Briefly, it attempts to address some of the problems seen with the
chat_room benchmark and gives some more parameters to play
with.
I'll post some numbers comparing 2.4.1-pre8 and the current MQ-scheduler
using an earlier version of this benchmark soon.
Comments please....
Shailabh Nagar
Enterprise Linux Group, IBM T.J.Watson Research Center,
914-945-2851
reflex 1.0.0 : benchmark for evaluating the Linux scheduler
===========================================================
by Shailabh Nagar (na...@us...)
Based on sched_test_yield by Bill Hartner, bha...@us...
Algorithm :
-----------
The benchmark's goal is to provide a sufficient number of tunable
knobs by which to test kernel scheduler performance and introduce minimal
overheads and dependencies.
The program begins with the parent cloning several threads. The threads group
themselves into "active sets". Only one thread from each active set is on the
runqueue at any given time (except when a handoff of the token is performed -
see below). By choosing the number of threads spawned and number of active
sets, the average number of runnable tasks can be controlled.
Each thread executes a "round" consisting of
Either Path I :
1. compute
2. yield
Or Path II :
1. compute
2. send token to successor
3. block (by waiting for token from predecessor)
The probability of following Path I or II
is decided by the input parameter w, which is the weight to be assigned to
reschedule_idle(). Path II causes more calls to reschedule_idle() as it
causes more sleeps/wakeups (on messages in a pipe), while Path I exercises the
schedule() part of the scheduler.
Tokens are one byte messages and are handed off to other members of the active set through pipes. Pipes are used instead of
semaphores/sockets etc. because the lock contention on these is lower
(its restricted to contention amongst the readers/writers of the pipe alone -
not a system-wide IPC lock as is the case with semaphores etc.)
The compute phase of a round consists of a small calibrated function being
executed repeatedly for a user-specified amount of time (in the microsecond
range).
The compute part is present to model realistic workloads and to control the
number of scheduler invocations (caused by the yield/block parts of the round)

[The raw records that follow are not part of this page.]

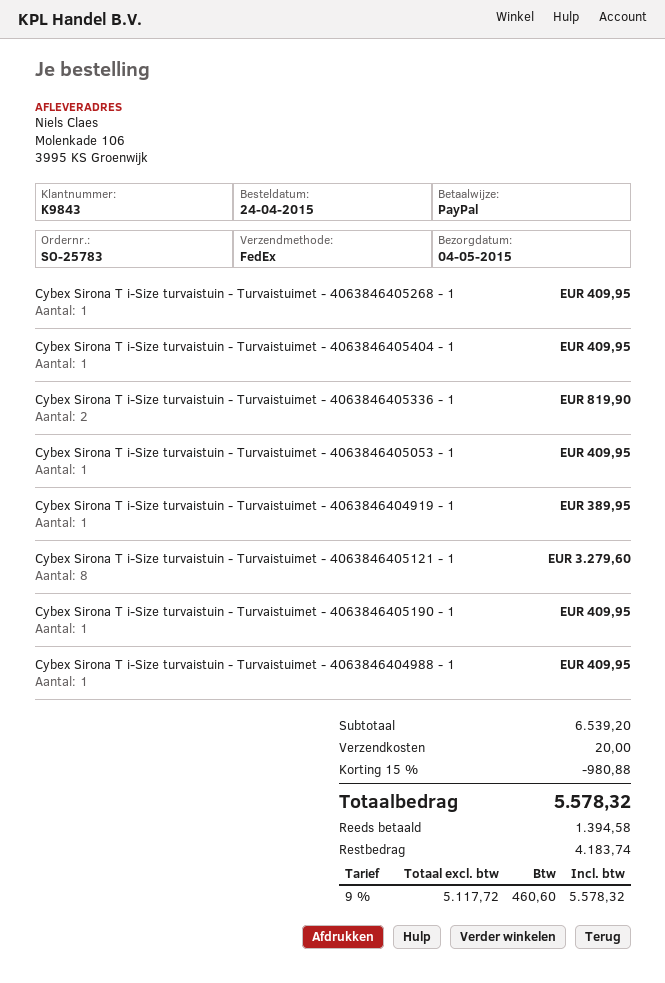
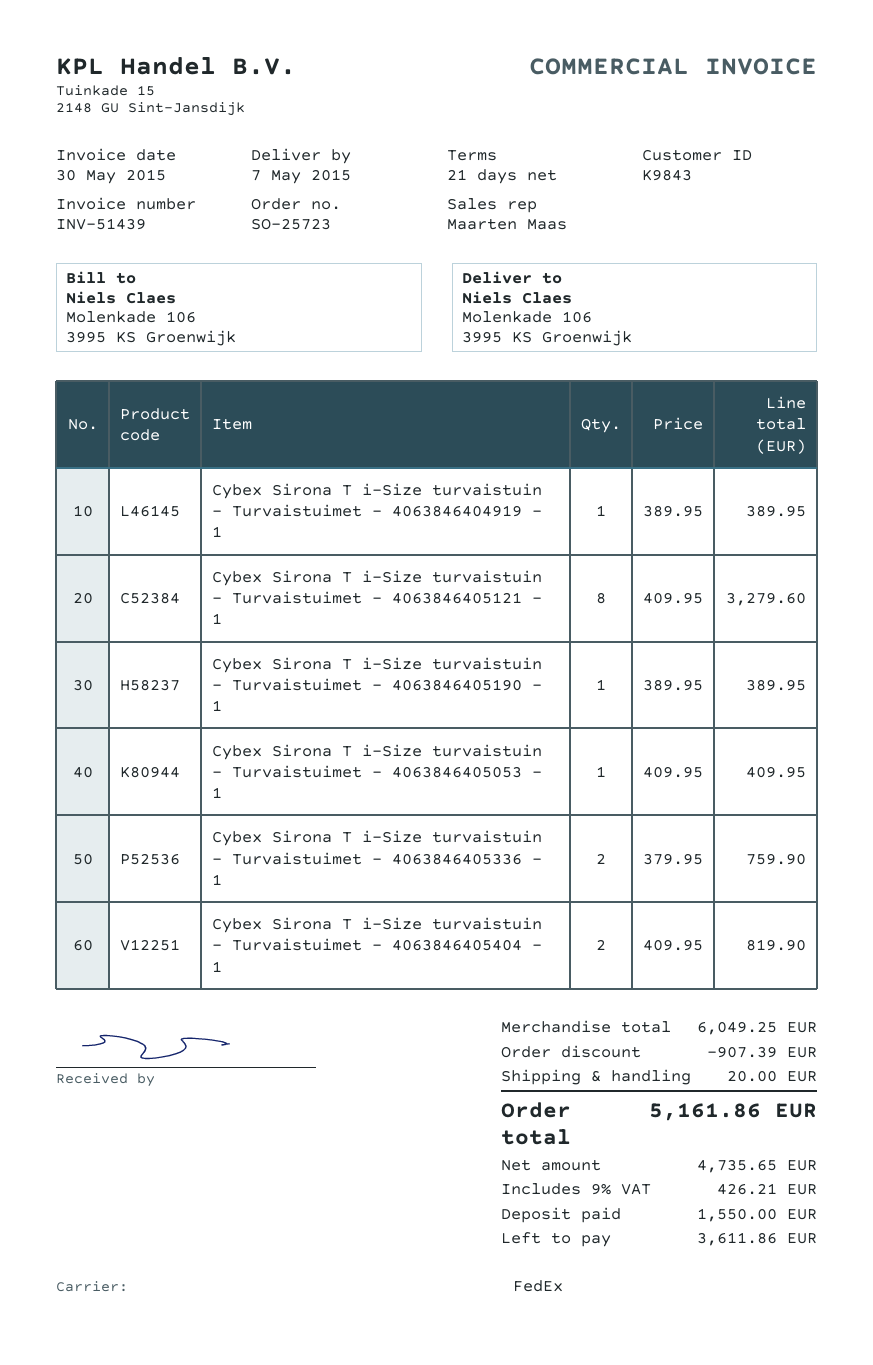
order number: SO-25783 -> SO-25723
delivery date: 2015-05-04 -> 2015-05-07
Cybex Sirona T i-Size turvaistuin - Turvaistuimet - 4063846405268 - 1: 1 for 409.95 -> none
Cybex Sirona T i-Size turvaistuin - Turvaistuimet - 4063846405404 - 1: 1 for 409.95 -> 2 for 819.90
Cybex Sirona T i-Size turvaistuin - Turvaistuimet - 4063846405336 - 1: 2 for 819.90 -> 2 for 759.90
Cybex Sirona T i-Size turvaistuin - Turvaistuimet - 4063846405190 - 1: 1 for 409.95 -> 1 for 389.95
Cybex Sirona T i-Size turvaistuin - Turvaistuimet - 4063846404988 - 1: 1 for 409.95 -> none
subtotal: 6539.20 -> 6049.25
discount: 980.88 -> 907.39
net: 5117.72 -> 4735.65
tax: 9% = 460.60 -> 9% = 426.21
total: 5578.32 -> 5161.86
deposit: 1394.58 -> 1550.00
balance: 4183.74 -> 3611.86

Slight randomness is introduced in the compute time for each thread
to avoid scheduling patterns being formed.
The overall performance metric is the total number of rounds done by all
children. This is expressed as microseconds/round : higher the number,
worse is the performance of the scheduler. Naturally, this metric should be
used carefully if its the sole arbiter of scheduler performance as it may not
adequately reflect "desired" scheduler behaviour.
Runtime parameters :
--------------------
1) w : legal values 0-100
Runtime paramter w determines the weight of "reschedule_idle" as follows :
probability of sched_yield = (100-w)/100
The more the w, the lesser number of times sched_yield is called and hence
lower is the number of invocations to schedule(). The relative number of calls
to reschedule_idle and schedule has to be determined experimentally for a given
number of threads by tweaking the w parameter.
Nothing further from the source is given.